Experiment Tracking¶

Conventions for tracking training runs, evaluation results, and model comparisons in BirdNET-STM32.

Checkpoint naming¶

Training produces a set of files with a shared name prefix:

checkpoints/
├── {name}.keras                        # Trained model
├── {name}_model_config.json            # Model configuration
├── {name}_labels.txt                   # Class labels (one per line)
├── {name}_history.csv                  # Training loss/metrics per epoch
├── {name}_curves.png                   # Training curves plot
├── {name}_train_state.json             # LR, epoch, optimizer state metadata
├── {name}_quantized.tflite             # Quantized TFLite model
└── {name}_quantized_validation_data.npz  # Validation I/O for on-device comparison

The default name is best_model.
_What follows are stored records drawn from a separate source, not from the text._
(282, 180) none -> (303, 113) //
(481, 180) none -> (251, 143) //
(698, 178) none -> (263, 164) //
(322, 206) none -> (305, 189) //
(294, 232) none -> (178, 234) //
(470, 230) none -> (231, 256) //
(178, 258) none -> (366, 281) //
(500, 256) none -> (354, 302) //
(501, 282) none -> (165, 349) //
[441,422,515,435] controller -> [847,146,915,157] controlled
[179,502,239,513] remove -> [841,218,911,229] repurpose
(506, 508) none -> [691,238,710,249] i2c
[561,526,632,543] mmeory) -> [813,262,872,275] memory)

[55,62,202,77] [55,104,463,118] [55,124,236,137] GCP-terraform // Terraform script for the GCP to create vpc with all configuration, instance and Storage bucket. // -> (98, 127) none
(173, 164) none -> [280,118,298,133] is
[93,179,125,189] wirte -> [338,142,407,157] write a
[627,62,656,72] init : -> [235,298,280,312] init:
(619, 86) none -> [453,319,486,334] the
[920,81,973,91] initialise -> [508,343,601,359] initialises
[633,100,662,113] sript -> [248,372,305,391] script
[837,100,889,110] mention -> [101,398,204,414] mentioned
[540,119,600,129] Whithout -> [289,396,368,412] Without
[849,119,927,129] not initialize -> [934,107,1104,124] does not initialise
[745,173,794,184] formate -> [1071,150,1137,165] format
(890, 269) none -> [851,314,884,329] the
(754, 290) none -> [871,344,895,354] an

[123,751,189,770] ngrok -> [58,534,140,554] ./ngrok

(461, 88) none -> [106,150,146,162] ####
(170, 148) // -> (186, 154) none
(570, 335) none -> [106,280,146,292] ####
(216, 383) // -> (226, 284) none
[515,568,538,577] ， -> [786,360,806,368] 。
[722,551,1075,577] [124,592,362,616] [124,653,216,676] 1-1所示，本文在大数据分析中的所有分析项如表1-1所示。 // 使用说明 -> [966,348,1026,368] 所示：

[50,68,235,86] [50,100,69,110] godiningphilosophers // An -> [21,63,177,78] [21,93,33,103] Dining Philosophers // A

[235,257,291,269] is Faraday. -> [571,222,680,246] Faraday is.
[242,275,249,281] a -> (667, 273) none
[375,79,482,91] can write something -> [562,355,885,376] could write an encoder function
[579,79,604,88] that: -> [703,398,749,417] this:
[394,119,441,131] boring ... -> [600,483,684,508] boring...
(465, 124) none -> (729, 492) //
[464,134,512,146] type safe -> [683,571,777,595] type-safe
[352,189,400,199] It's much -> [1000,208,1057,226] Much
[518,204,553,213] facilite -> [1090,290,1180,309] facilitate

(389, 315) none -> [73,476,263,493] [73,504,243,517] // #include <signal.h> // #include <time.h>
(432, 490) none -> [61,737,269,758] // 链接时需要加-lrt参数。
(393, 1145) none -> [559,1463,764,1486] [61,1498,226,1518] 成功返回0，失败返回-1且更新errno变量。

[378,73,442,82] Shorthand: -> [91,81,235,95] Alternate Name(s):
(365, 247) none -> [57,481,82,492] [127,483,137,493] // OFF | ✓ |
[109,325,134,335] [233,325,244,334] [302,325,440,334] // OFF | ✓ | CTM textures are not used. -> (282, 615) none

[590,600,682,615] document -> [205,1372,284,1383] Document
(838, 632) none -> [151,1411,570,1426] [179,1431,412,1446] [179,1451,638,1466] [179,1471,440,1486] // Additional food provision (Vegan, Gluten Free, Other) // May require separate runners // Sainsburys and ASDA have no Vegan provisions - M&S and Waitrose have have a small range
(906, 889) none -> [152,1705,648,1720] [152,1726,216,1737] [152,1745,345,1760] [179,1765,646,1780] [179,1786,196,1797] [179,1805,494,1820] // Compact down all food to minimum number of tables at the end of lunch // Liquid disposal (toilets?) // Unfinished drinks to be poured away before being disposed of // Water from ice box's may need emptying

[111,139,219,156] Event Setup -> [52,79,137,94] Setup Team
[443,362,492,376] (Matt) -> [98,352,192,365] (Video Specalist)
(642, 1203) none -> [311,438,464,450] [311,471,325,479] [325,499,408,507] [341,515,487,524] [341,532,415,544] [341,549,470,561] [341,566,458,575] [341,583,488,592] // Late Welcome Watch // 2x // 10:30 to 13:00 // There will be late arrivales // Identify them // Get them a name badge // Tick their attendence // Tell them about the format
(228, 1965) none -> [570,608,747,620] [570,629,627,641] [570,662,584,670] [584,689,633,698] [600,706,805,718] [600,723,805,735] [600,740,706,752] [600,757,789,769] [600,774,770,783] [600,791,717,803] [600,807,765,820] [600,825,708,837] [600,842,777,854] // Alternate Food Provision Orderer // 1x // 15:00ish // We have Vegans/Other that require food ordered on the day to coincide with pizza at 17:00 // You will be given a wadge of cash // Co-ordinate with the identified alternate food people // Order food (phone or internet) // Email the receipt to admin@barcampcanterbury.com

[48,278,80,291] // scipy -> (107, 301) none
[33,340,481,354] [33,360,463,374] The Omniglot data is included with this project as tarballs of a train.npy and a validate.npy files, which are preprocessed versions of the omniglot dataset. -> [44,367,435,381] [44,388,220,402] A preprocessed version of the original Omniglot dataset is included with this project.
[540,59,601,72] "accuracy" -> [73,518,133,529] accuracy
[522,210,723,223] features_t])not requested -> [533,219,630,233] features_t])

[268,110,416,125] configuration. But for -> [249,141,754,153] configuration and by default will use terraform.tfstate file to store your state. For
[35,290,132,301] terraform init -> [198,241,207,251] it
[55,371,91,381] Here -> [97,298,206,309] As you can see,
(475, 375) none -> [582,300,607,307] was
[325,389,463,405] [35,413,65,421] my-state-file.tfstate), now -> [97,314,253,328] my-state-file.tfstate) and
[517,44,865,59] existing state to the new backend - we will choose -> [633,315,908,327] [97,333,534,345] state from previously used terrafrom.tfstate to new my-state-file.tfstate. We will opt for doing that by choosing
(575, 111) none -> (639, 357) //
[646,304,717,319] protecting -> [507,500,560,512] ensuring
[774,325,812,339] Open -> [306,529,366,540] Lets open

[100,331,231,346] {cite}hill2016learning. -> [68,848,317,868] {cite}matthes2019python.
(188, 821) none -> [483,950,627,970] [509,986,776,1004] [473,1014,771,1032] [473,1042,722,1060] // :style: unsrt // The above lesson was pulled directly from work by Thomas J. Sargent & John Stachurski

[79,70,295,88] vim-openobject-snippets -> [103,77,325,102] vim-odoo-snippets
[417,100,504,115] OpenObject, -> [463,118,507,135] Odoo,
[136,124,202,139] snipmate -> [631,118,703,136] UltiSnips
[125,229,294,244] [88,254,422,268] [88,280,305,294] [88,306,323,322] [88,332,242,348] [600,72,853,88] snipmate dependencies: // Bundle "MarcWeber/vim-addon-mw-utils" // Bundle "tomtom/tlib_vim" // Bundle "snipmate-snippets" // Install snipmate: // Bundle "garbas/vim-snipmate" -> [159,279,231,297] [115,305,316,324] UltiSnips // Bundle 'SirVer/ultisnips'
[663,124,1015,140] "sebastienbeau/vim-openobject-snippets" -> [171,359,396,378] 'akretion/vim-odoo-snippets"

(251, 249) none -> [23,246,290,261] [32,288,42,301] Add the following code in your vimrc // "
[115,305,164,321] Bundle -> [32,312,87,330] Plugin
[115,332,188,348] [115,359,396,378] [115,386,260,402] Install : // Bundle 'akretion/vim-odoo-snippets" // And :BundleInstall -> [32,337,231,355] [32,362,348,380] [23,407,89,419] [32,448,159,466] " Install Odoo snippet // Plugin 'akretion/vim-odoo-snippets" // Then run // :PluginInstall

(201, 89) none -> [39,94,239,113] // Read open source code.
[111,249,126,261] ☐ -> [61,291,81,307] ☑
Use --checkpoint_name to set a custom name for each experiment.

Evaluation run naming¶

Evaluation results are stored in report/eval_runs/ with the naming convention:

{run_number}_{frontend}_{mag}_{alpha}_{depth}_{embed}_{batch}_{maxsamples}.csv

For example: 001_hybrid_pwl_1.0_1_256_32_500.csv

This encodes the key hyperparameters in the filename for easy comparison without opening each file.

Benchmark JSON¶

Use --benchmark during evaluation to produce a structured JSON report:

python -m birdnet_stm32 evaluate \
  --model_path checkpoints/best_model_quantized.tflite \
  --model_config checkpoints/best_model_model_config.json \
  --data_path_test data/test --benchmark

The benchmark JSON includes:

Model metadata (frontend, alpha, depth, mag_scale, num_classes)
All metrics (ROC-AUC, cmAP, mAP, F1, precision, recall)
Per-species AP (if --species_report is also set)
Latency statistics (if --benchmark_latency is also set)
Timestamp and model file hash for reproducibility

Comparing experiments¶

Manual comparison¶

Compare CSV files in report/eval_runs/:

# List all runs sorted by cmAP
head -1 report/eval_runs/001_*.csv  # Header
for f in report/eval_runs/*.csv; do
  tail -1 "$f" | awk -F, '{printf "%-60s cmAP=%.4f\n", FILENAME, $3}'
done | sort -t= -k2 -rn

Optuna comparison¶

When using --tune, Optuna stores trial results in checkpoints/optuna_trials/ and the best hyperparameters in checkpoints/optuna_best_params.json.

Tips¶

Name experiments descriptively: use --checkpoint_name to encode the experiment variant (e.g., hybrid_pwl_a1.0_d2_se).
Keep training data fixed: changing the dataset between experiments invalidates comparisons. Use --max_samples to cap training data size for controlled experiments.
Use --benchmark: structured JSON is easier to parse programmatically than CSV files.
Record the git commit: note which commit each experiment was run on to enable reproduction.